Is Fake Dissent Just Part of Putin’s War Plan? A British Analyst Thinks So
Given that inscrutability and the Kremlin go reliably hand in hand, the West would do well to read between the lines of what might have only seemed like a dissenting view.

When a prominent Russian reserve colonel went on one of the most widely watched political talk shows in Russia a few days ago to say that Moscow’s invasion of Ukraine wasn’t going quite as the Kremlin planned it, plenty of buzz in Western media ensued — but maybe for the wrong reasons. Could the whole thing be a bit of psy-ops during the age of Twitter?
Speaking on the Rossiya 1 program “60 Minutes,” the retired officer and defense columnist, Colonel Mikhail Khodaryonok, called Ukrainian soldiers “professional” and willing to “fight to the last man” while deadpanning that Russia is now “in full geopolitical isolation” — but according to a new report, this is all part of Vladimir Putin’s intricate and often misread propaganda machine.
But given that inscrutability and the Kremlin go reliably hand in hand, the West would do well to read between the lines of what might have only seemed like a dissenting view. Writing in the Sunday Times of London, a British analyst, Mark Galeotti, claims most if it not all of what Colonel Khodaryonok said on the air actually suggests that Mr. Putin “is recalibrating his narrative and digging in for the long term,” adding that “according to Mr. Putin’s ideology, Ukrainians are proving difficult to conquer because they are actually Russians … they just don’t realize it yet.”
Seems jarring? Maybe not. Mr. Galeotti, author of “The Weaponization of Everything” (Yale University Press) and the forthcoming “Putin’s Wars: From Chechnya to Ukraine,” correctly points out that Russian broadcasts such as its “60 Minutes” are very carefully stage-managed. This makes sense: The show’s host, Olga Skabeyeva — known as the “iron doll” of Russian TV on account of her allegiance to the party line — hardly registered surprise when Colonel Khodaryonok made comments such as, “We need to take it into account that the situation for us will frankly get worse.”
For Mr. Galeotti, those words suggested no loosening of control but rather a kind of massaging of Mr. Putin’s message that the invasion of Ukraine is something on the level of the Great Patriotic War that ended with a Russian defeat of Nazi Germany. For Moscow the war on Ukraine is really a battle royal against the West in which the Ukrainian people are merely, as Mr. Galeotti puts it, “brainwashed cannon fodder.” What is powering the Ukrainian fight is Western assistance ranging from American weapons to British intelligence, as the Kremlin regularly puts forward and Colonel Khodaryonok in effect parroted.
Casting the Ukrainians as cannon fodder serves the Kremlin’s long-term goals of retaking a country that it perceives as intrinsically Russian, the argument goes. “It provides an excuse for the underwhelming performance of the military,” Mr.
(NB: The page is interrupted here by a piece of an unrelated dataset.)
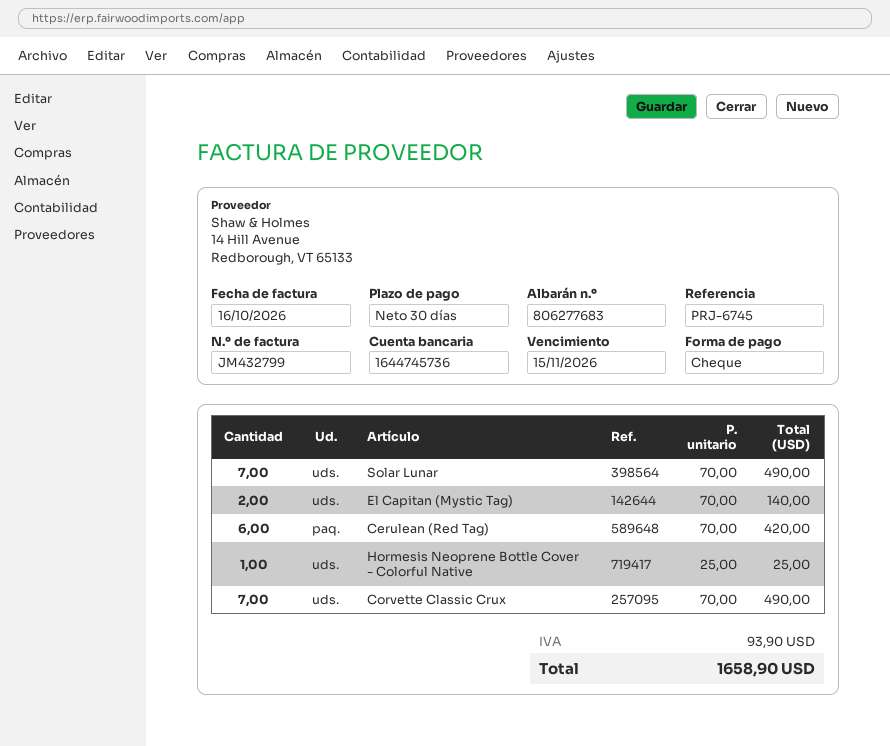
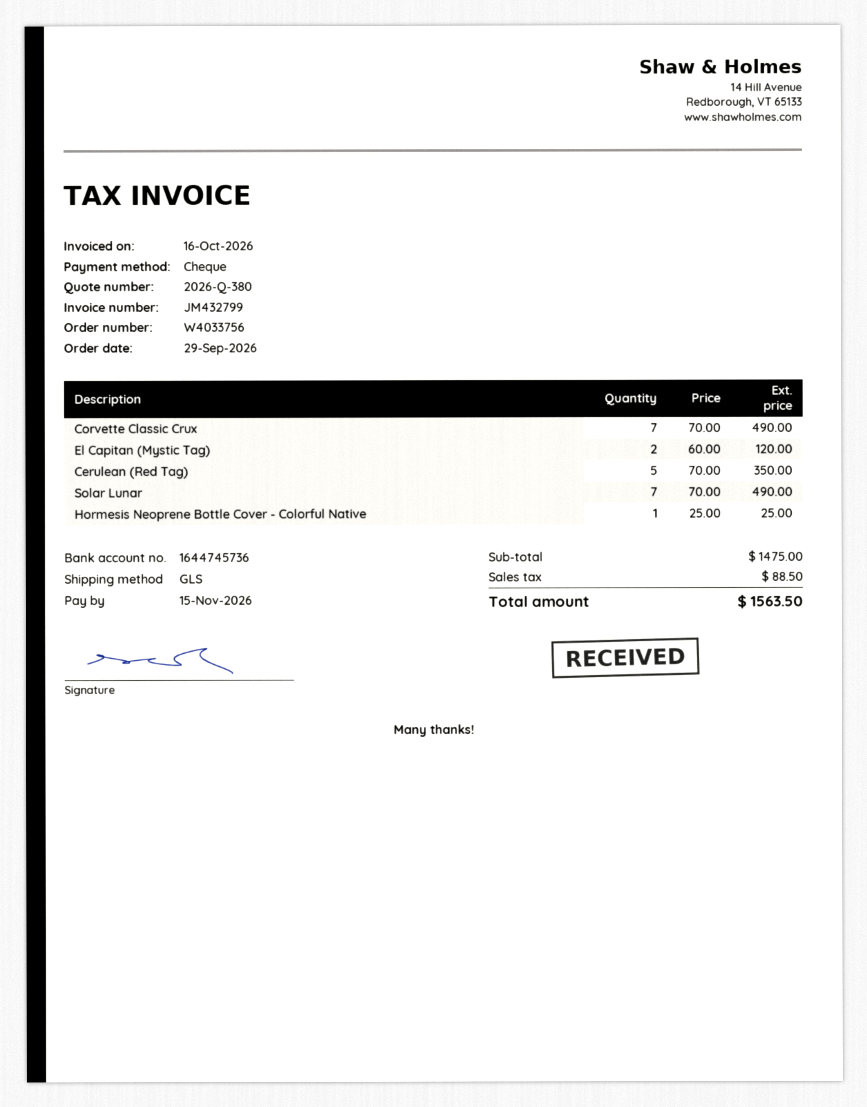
El Capitan (Mystic Tag): 2 x 70.00 = 140.00 -> 2 x 60.00 = 120.00
Cerulean (Red Tag): 6 x 70.00 = 420.00 -> 5 x 70.00 = 350.00
tax: 93.90 -> 88.50
total: 1658.90 -> 1563.50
Galeotti writes, “and also prepares the ground should Putin decide to admit that this is a war so that he can mobilize at least some reserves.”
By paying a few backhanded compliments to the Ukrainian army on account of its unexpectedly robust performance in various battle settings, Colonel Khodaryonok was likely sending signals, approved from on high, that Russians must pivot from the dashed hopes of a quick victory in a “special military operation” to the realization that they are in for a long war the likes of which has not been seen for generations. Mr. Putin may be steering his country toward very hard times, so while it is in his warped strategic interests to gobble up Ukraine, it also serves his personal interests to manage expectations on the homefront.
Colonel Khodaryonok had in the meantime made a subsequent appearance on Russian state television, the Daily Mail reported on Friday. “The Russian Federation has not yet committed even a tenth of its military and economic potential … so be careful what you wish for, gentlemen,” he reportedly opined. If the comments seemed to contradict the colonel’s previous statements, actually they did not: He never said Russia was not prepared to take on Ukraine’s army, even if he took ownership of some grudging admiration for its hard-fighting members.
Because in Vladimir Putin’s world Ukraine is just “a temporarily mislaid part of the wider Russian world,” as the author of the Times of London piece put it, for the Russian leader “Ukrainians are Russians, and it is as true that Russians are winning as that they are not.”
Despite blips of Western hope to the contrary, it seems that Mr. Putin still controls the narrative, at least inside the confines of a Russian Federation lurching into a long-haul war of his making. Creating the appearance of dissent in media outside Russia is likely just a ruse to woo the West into a false sense of complacency vis-à-vis the Kremlin’s intentions with respect to truly crushing Ukraine. If so, the West can at least take some cold comfort in the fact that Mr. Putin is probably not crazy, but simply calculating to an extreme degree.